The move would create a satellite operator with both geostationary (GEO) and low Earth orbit (LEO) satellites, which could provide complementary connectivity to a wide variety of customers
This week, French satellite firm Eutelsat has announced that it is in merger discussions with the UK’s OneWeb, seeking to combine the pair’s respective geostationary (GEO) and low Earth orbit (LEO) satellites.
The discussions suggest that the newly created business would be owned 50:50 by the companies’ respective shareholders, creating a combined entity with the scale to take on the likes of Elon Musk’s Starlink constellation.
OneWeb currently has 428 LEO satellites in orbit, with the goal of launching 648 in total to ensure global coverage.
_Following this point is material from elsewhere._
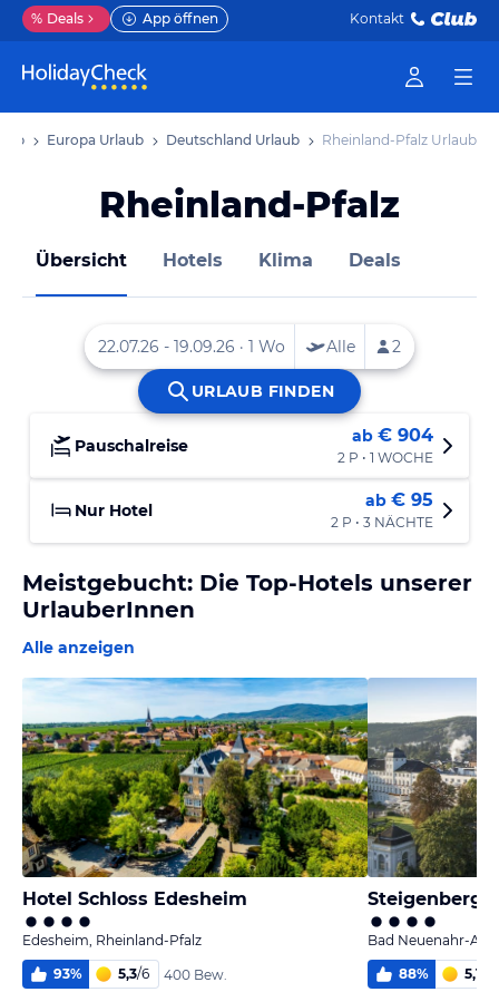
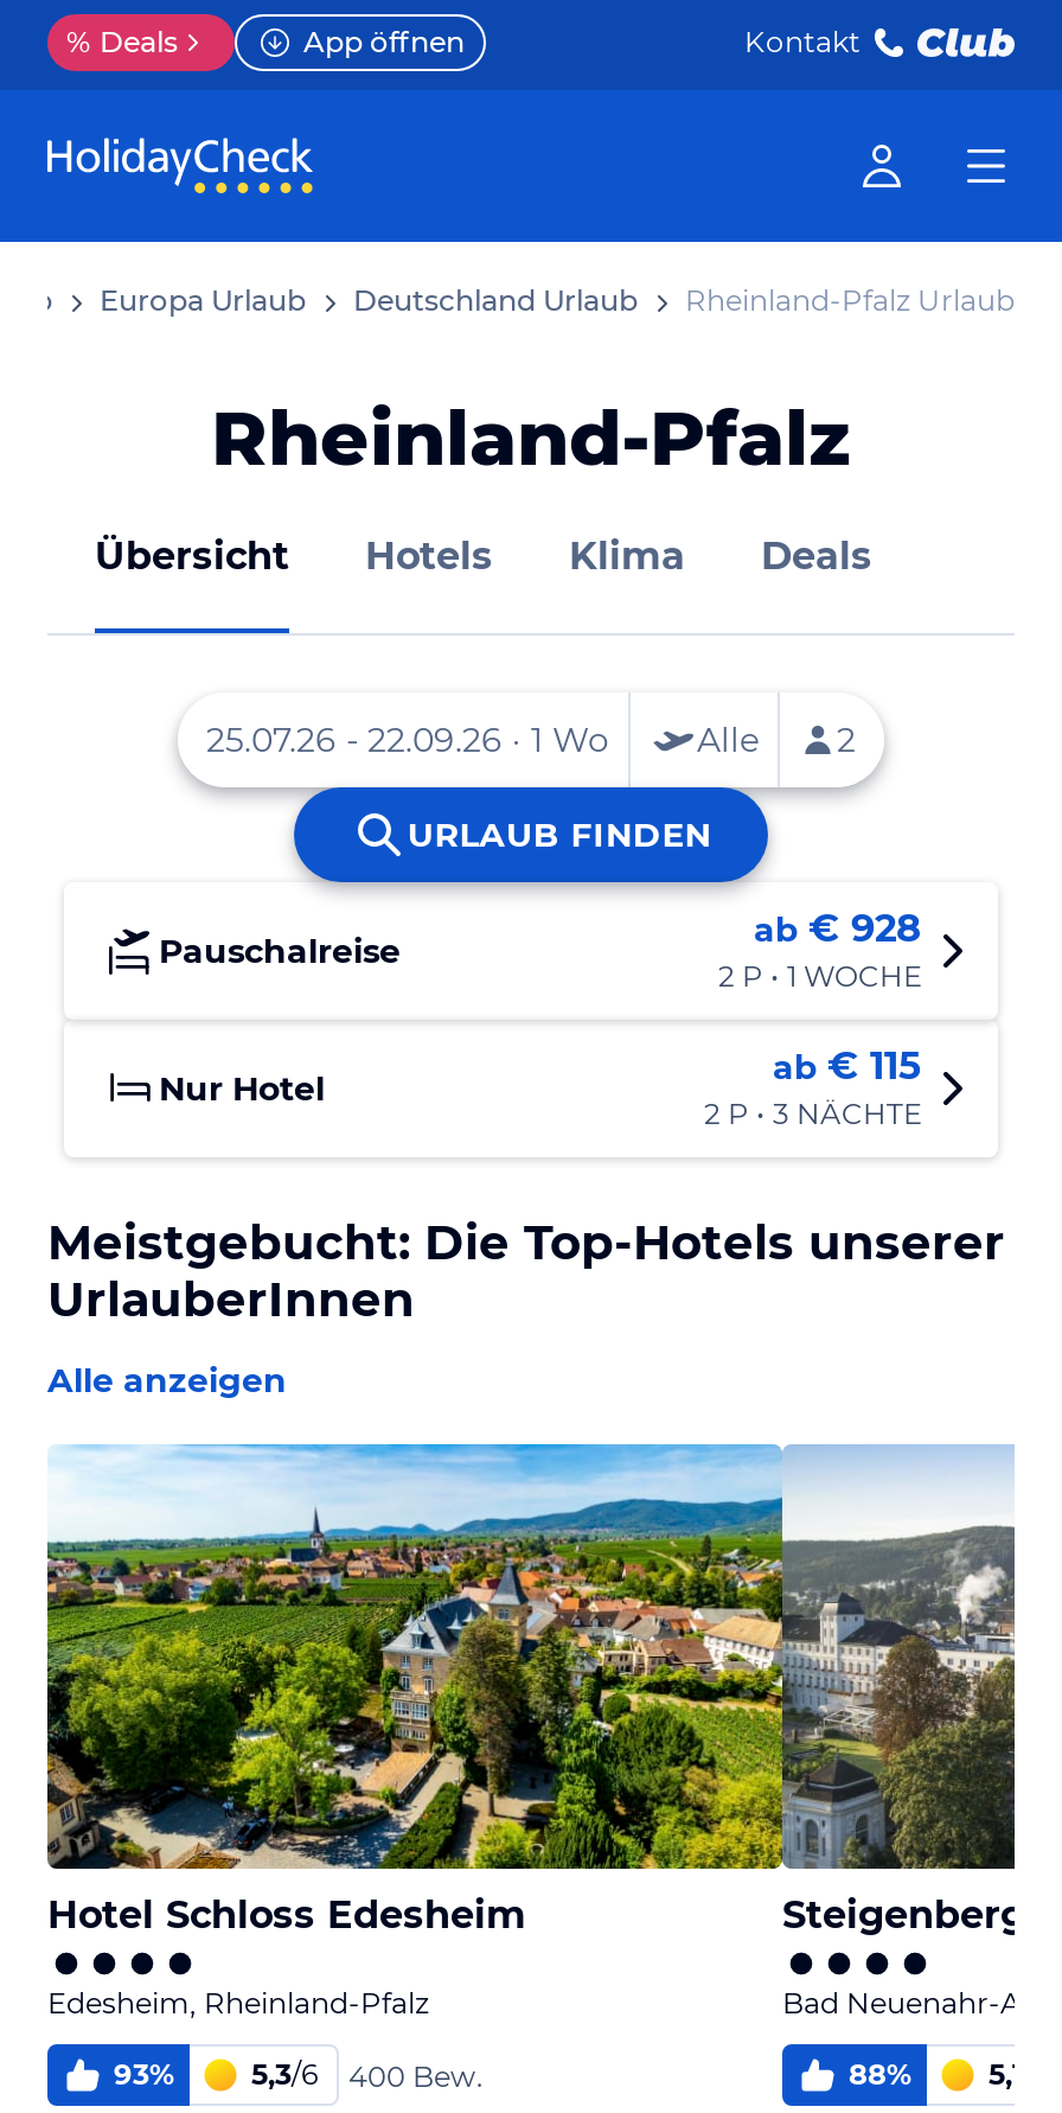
[352,424,433,445] ab € 904 -> [754,905,922,950] ab € 928
[365,489,433,510] ab € 95 -> [773,1042,922,1087] ab € 115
Eutelsat, on the other hand, has 36 satellites in various orbits, including Konnect, its own satellite broadband project that serves Africa, Europe, and Russia.
Combined, the new business would be worth over €5 billion.
Eutelsat has been showing increasing interest in OneWeb for some time now. Eutelsat first took a stake in the rival operator back in April 2021 and has since grown that stake to roughly 24% over the past year. At the time, the move was questioned by the European Commission, who had hoped that Eutelsat would play a central role in the EU’s own burgeoning satellite internet project and saw Eutelsat’s stake in OneWeb as a potential conflict of interests.
Now, it seems that Eutelsat may be hoping to position their combination with OneWeb as creating the ideal platform for the EU’s space-based broadband ambitions.
Eutelsat itself has seen stagnant growth in recent years as the demand for traditional satellite connectivity has declined. OneWeb, meanwhile, has received a huge amount of investment in the past two years, going from bankruptcy to a company worth over €3 billion. With its potential to serve a more direct consumer market, Eutelsat likely see OneWeb as having huge potential for growth and rejuvenation in markets currently outside their grasp.
But while a potential merger might seem to generate natural synergies for Eutelsat and open up the door to new markets, it would not be without its problems, including a highly political shareholder base.
The UK currently holds a share of around 18% in OneWeb, while Eutelsat is 20% owned by the French government and 5% owned by the Chinese sovereign wealth fund. Combine these potentially opposing elements with OneWeb’s chairman, Indian billionaire Sunil Bharti Mittal, and the companies’ key shareholders are likely to pull the new satellite operator in many conflicting directions.
Sources suggest that both the French and UK governments would have seats on the board of the new company, with each government holding roughly a 10% stake as a result of their investments in the parent companies.
The UK government in particular has viewed its investment in OneWeb as key part of its technological and communications strategy, potentially giving it a viable alternative to European satellite projects that it lost access to as a result of Brexit.
“The British government had viewed its investment in OneWeb as a way to advance the UK’s space sovereignty, but these goals could be subsumed by Eutelsat’s ownership,” said Chris Quilty of Quilty Analytics, speaking to the Financial Times.
It is also worth noting that OneWeb signed a contract with the US Department of Defense last year that aims to provide services in the Arctic region – a deal that could be in jeopardy if Eutelsat’s French and Chinese shareholders were introduced.
But despite these misgivings, tie-ups of this nature could be increasingly necessary as the satellite communications industry continues to rapidly evolve and the likes of Starlink develops yet more of a lead.
SpaceX already has over 2,500 LEO Starlink satellites in orbit, with around 2,000 more planned for the near future. Amazon’s Project Kuiper, meanwhile, has recently signed launch deals and is expected to begin launching prototype satellites later this year, aiming to launch 1,500 over the next five years.
Fighting against the financial might of these companies will be no easy task and gaining scale and investment in the near future will be key to ensuring both Eutelsat and OneWeb remain competitive.